*Brief*
Every record below needs to be set down exactly. Pictures do not belong in the copy.

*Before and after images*
▬▬▬▬▬▬
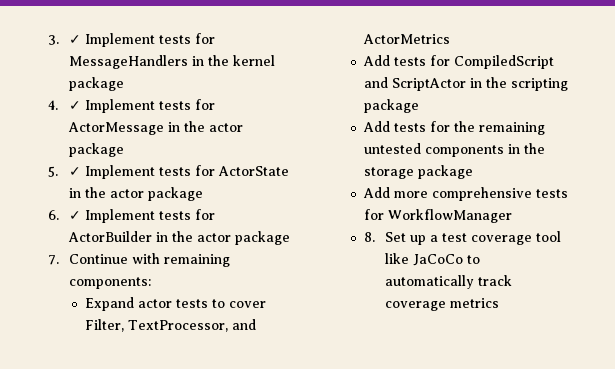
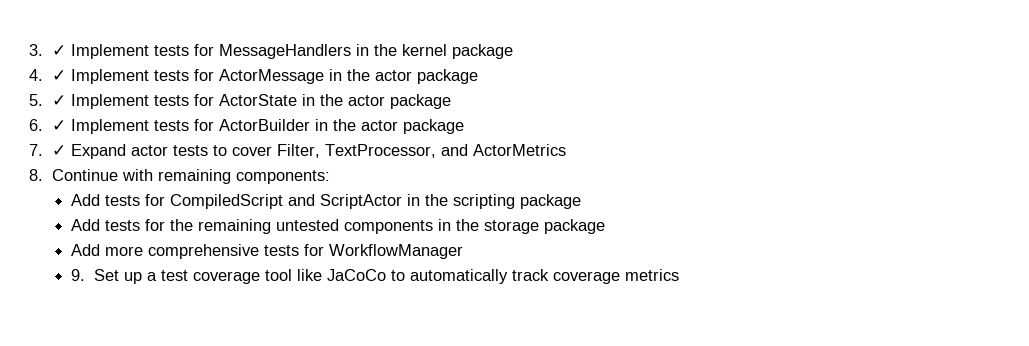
- 7. Continue with remaining components:
- Expand actor tests to cover Filter, TextProcessor, and ActorMetrics
+ 7. ✓ Expand actor tests to cover Filter, TextProcessor, and ActorMetrics
+ 8. Continue with remaining components:
- 8. Set up a test coverage tool like JaCoCo to automatically track coverage metrics
+ 9. Set up a test coverage tool like JaCoCo to automatically track coverage metrics

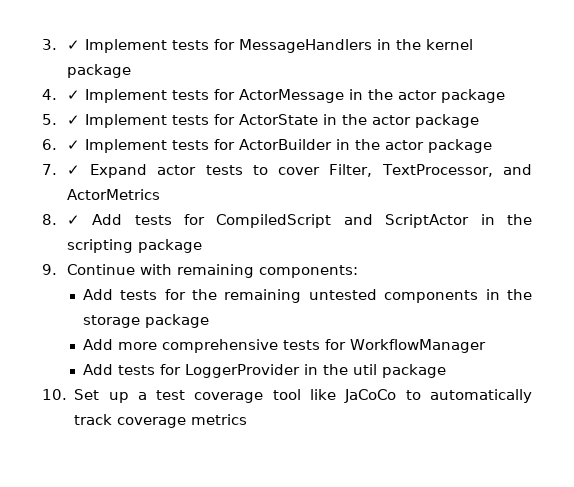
- 8. Continue with remaining components:
- Add tests for CompiledScript and ScriptActor in the scripting package
+ 8. ✓ Add tests for CompiledScript and ScriptActor in the scripting package
+ 9. Continue with remaining components:
- 9. Set up a test coverage tool like JaCoCo to automatically track coverage metrics
+ Add tests for LoggerProvider in the util package
+ 10. Set up a test coverage tool like JaCoCo to automatically track coverage metrics

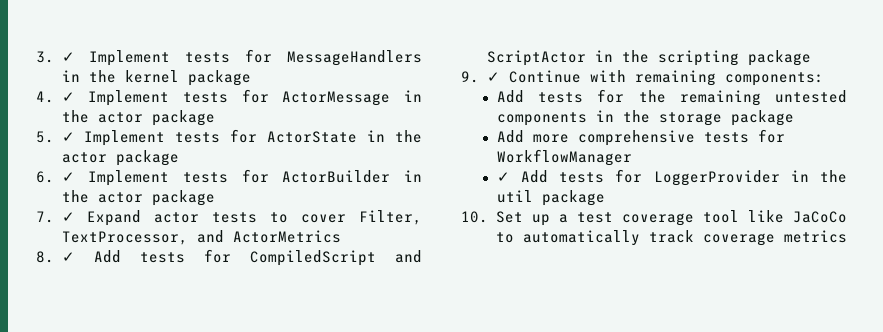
- 9. Continue with remaining components:
+ 9. ✓ Continue with remaining components:
- Add tests for LoggerProvider in the util package
+ ✓ Add tests for LoggerProvider in the util package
▬▬▬▬▬▬
*Result below*
- 7. Continue with remaining components:
- Expand actor tests to cover Filter, TextProcessor, and ActorMetrics
+ 7. ✓ Expand actor tests to cover Filter, TextProcessor, and ActorMetrics
+ 8. Continue with remaining components:
- 8. Set up a test coverage tool like JaCoCo to automatically track coverage metrics
+ 9. Set up a test coverage tool like JaCoCo to automatically track coverage metrics

- 8. Continue with remaining components:
- Add tests for CompiledScript and ScriptActor in the scripting package
+ 8. ✓ Add tests for CompiledScript and ScriptActor in the scripting package
+ 9. Continue with remaining components:
- 9. Set up a test coverage tool like JaCoCo to automatically track coverage metrics
+ Add tests for LoggerProvider in the util package
+ 10. Set up a test coverage tool like JaCoCo to automatically track coverage metrics

- 9. Continue with remaining components:
+ 9. ✓ Continue with remaining components:
- Add tests for LoggerProvider in the util package
+ ✓ Add tests for LoggerProvider in the util package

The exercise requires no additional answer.